Department of Neurosurgery, Mie University Graduate School of Medicine, Tsu 514-8507, Mie, Japan.
Int J Mol Sci. 2022 Mar 13;23(6):3102. doi: 10.3390/ijms23063102.
Delayed cerebral ischemia (DCI) remains a challenging but very important condition, because DCI is preventable and treatable for improving functional outcomes after aneurysmal subarachnoid hemorrhage (SAH). The pathologies underlying DCI are multifactorial. Classical approaches to DCI focus exclusively on preventing and treating the reduction of blood flow supply. However, recently, glutamate-mediated neuroelectric disruptions, such as excitotoxicity, cortical spreading depolarization and seizures, and epileptiform discharges, have been reported to occur in high frequencies in association with DCI development after SAH. Each of the neuroelectric disruptions can trigger the other, which augments metabolic demand. If increased metabolic demand exceeds the impaired blood supply, the mismatch leads to relative ischemia, resulting in DCI. The neuroelectric disruption also induces inverted vasoconstrictive neurovascular coupling in compromised brain tissues after SAH, causing DCI. Although glutamates and the receptors may play central roles in the development of excitotoxicity, cortical spreading ischemia and epileptic activity-related events, more studies are needed to clarify the pathophysiology and to develop novel therapeutic strategies for preventing or treating neuroelectric disruption-related DCI after SAH. This article reviews the recent advancement in research on neuroelectric disruption after SAH.

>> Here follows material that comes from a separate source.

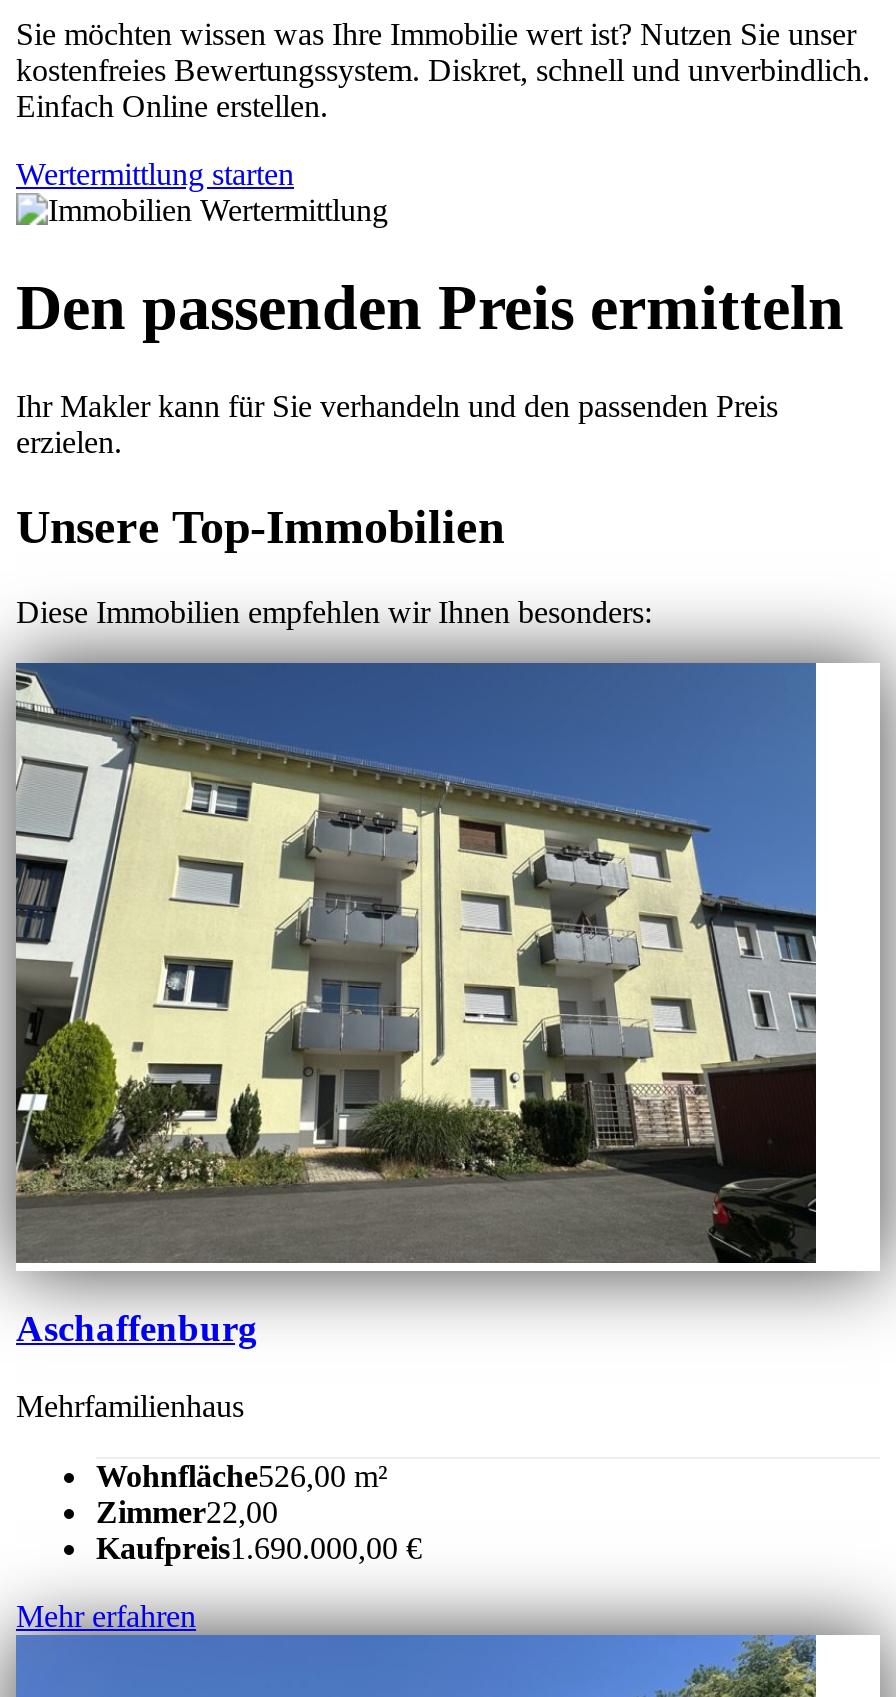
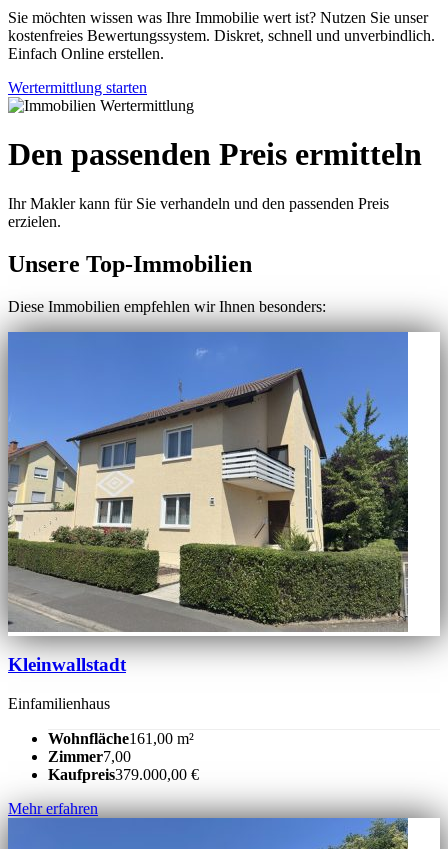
[14,663,818,1350] [image] | Aschaffenburg -> [7,332,409,675] [image] | Kleinwallstadt
[16,1389,244,1423] Mehrfamilienhaus -> [8,695,110,712] Einfamilienhaus
[96,1459,422,1565] Wohnfläche526,00 m² | Zimmer22,00 | Kaufpreis1.690.000,00 € -> [48,730,199,783] Wohnfläche161,00 m² | Zimmer7,00 | Kaufpreis379.000,00 €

迟发性脑缺血(DCI)仍然是一种具有挑战性但非常重要的情况,因为 DCI 是可预防和可治疗的,可以改善蛛网膜下腔出血(SAH)后的功能结果。DCI 的病理学是多因素的。DCI 的经典治疗方法专门关注预防和治疗血流供应减少。然而,最近,谷氨酸介导的神经电扰乱,如兴奋性毒性、皮质扩散性去极化和癫痫发作以及癫痫样放电,在与 SAH 后 DCI 发展相关的情况下,被报道以高频率发生。每种神经电扰乱都可以触发另一种,从而增加代谢需求。如果增加的代谢需求超过受损的血液供应,不匹配会导致相对缺血,从而导致 DCI。神经电扰乱还会在 SAH 后受损的脑组织中引起反向血管收缩性神经血管耦合,导致 DCI。尽管谷氨酸和受体可能在兴奋性毒性、皮质扩散性缺血和与癫痫活动相关事件的发展中发挥核心作用,但仍需要更多的研究来阐明其病理生理学,并开发预防或治疗 SAH 后与神经电扰乱相关的 DCI 的新治疗策略。本文综述了 SAH 后神经电扰乱研究的最新进展。